_DIRECTIONS FOR THIS TASK:_
From the line containing "- Dễ dùng</div>" through the last line of the entries below, repeat each line word for word and leave out the rest.

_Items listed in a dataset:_
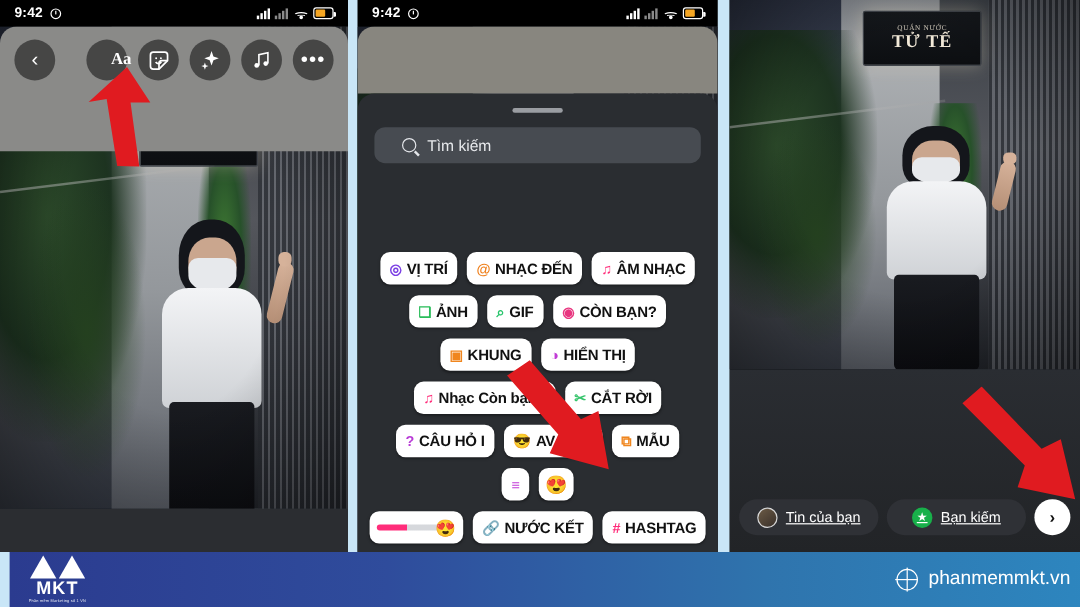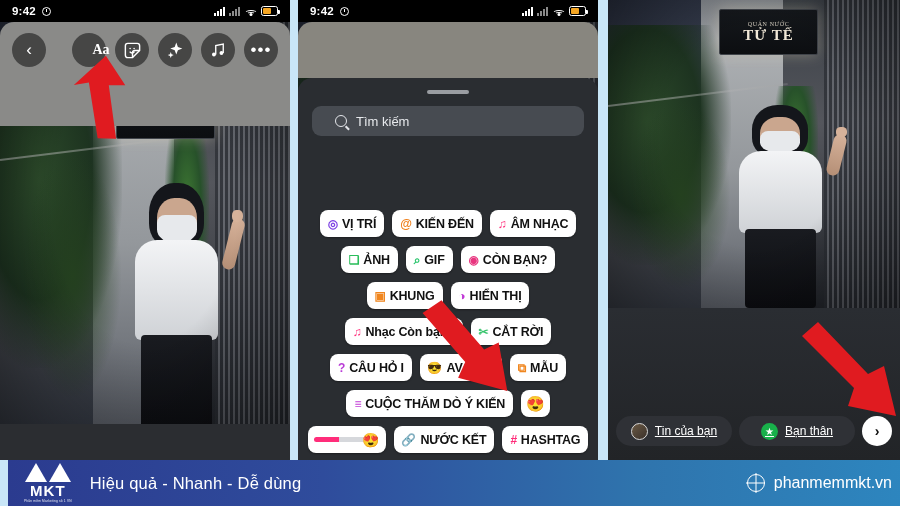--- a/index.html
+++ b/index.html
@@ -324,21 +324,21 @@
         <span class="search-ph">Tìm kiếm</span>
       </div>
       <div class="stickers">
           <div class="srow">
             <div class="chip">
               <span class="ic" style="color: rgb(123, 63, 228);">◎</span>
               <span>VỊ TRÍ</span>
             </div>
             <div class="chip">
               <span class="ic" style="color: rgb(239, 127, 26);">@</span>
-              <span>KIẾN ĐẾN</span>
+              <span>NHẠC ĐẾN</span>
             </div>
             <div class="chip">
               <span class="ic" style="color: rgb(255, 45, 122);">♫</span>
               <span>ÂM NHẠC</span>
             </div>
           </div>
           <div class="srow">
             <div class="chip">
               <span class="ic" style="color: rgb(43, 189, 91);">❑</span>
               <span>ẢNH</span>
@@ -382,21 +382,20 @@
               <span>AVATAR</span>
             </div>
             <div class="chip">
               <span class="ic" style="color: rgb(240, 134, 30);">⧉</span>
               <span>MẪU</span>
             </div>
           </div>
           <div class="srow">
             <div class="chip">
               <span class="ic" style="color: rgb(193, 59, 214);">≡</span>
-              <span>CUỘC THĂM DÒ Ý KIẾN</span>
             </div>
             <div class="chip emoji-only">
               <span>😍</span>
             </div>
           </div>
           <div class="srow">
             <div class="chip slider">
               <div class="slider-track"></div>
               <span class="slider-knob">😍</span>
             </div>
@@ -477,38 +476,37 @@
 
 
     <div class="p3-bottom">
       <div class="p3-actions">
         <div class="act">
           <span class="av"></span>
           <span>Tin của bạn</span>
         </div>
         <div class="act">
           <span class="av star">★</span>
-          <span>Bạn thân</span>
+          <span>Bạn kiếm</span>
         </div>
         <div class="next">
           <span>›</span>
         </div>
       </div>
     </div>
 
     <svg class="arrow" style="left:190px;top:322px;width:110px;height:110px" viewBox="0 0 110 110">
       <path d="M4 14 L56 66 L50 84 L98 94 L86 44 L70 52 L20 0 Z" fill="#e01b20"></path>
     </svg>
   </div>
 
   <div class="footer">
     <div class="logo">
       <div class="logo-mark"></div>
       <div class="logo-txt">MKT</div>
       <div class="logo-sub">Phần mềm Marketing số 1 VN</div>
     </div>
-    <div class="slogan">Hiệu quả - Nhanh - Dễ dùng</div>
     <div class="site">
       <span class="globe"></span>
       <span>phanmemmkt.vn</span>
     </div>
   </div>
 </div>
 
 </body></html>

_EXERCISE RESULT:_
-    <div class="slogan">Hiệu quả - Nhanh - Dễ dùng</div>
     <div class="site">
       <span class="globe"></span>
       <span>phanmemmkt.vn</span>
     </div>
   </div>
 </div>
 
 </body></html>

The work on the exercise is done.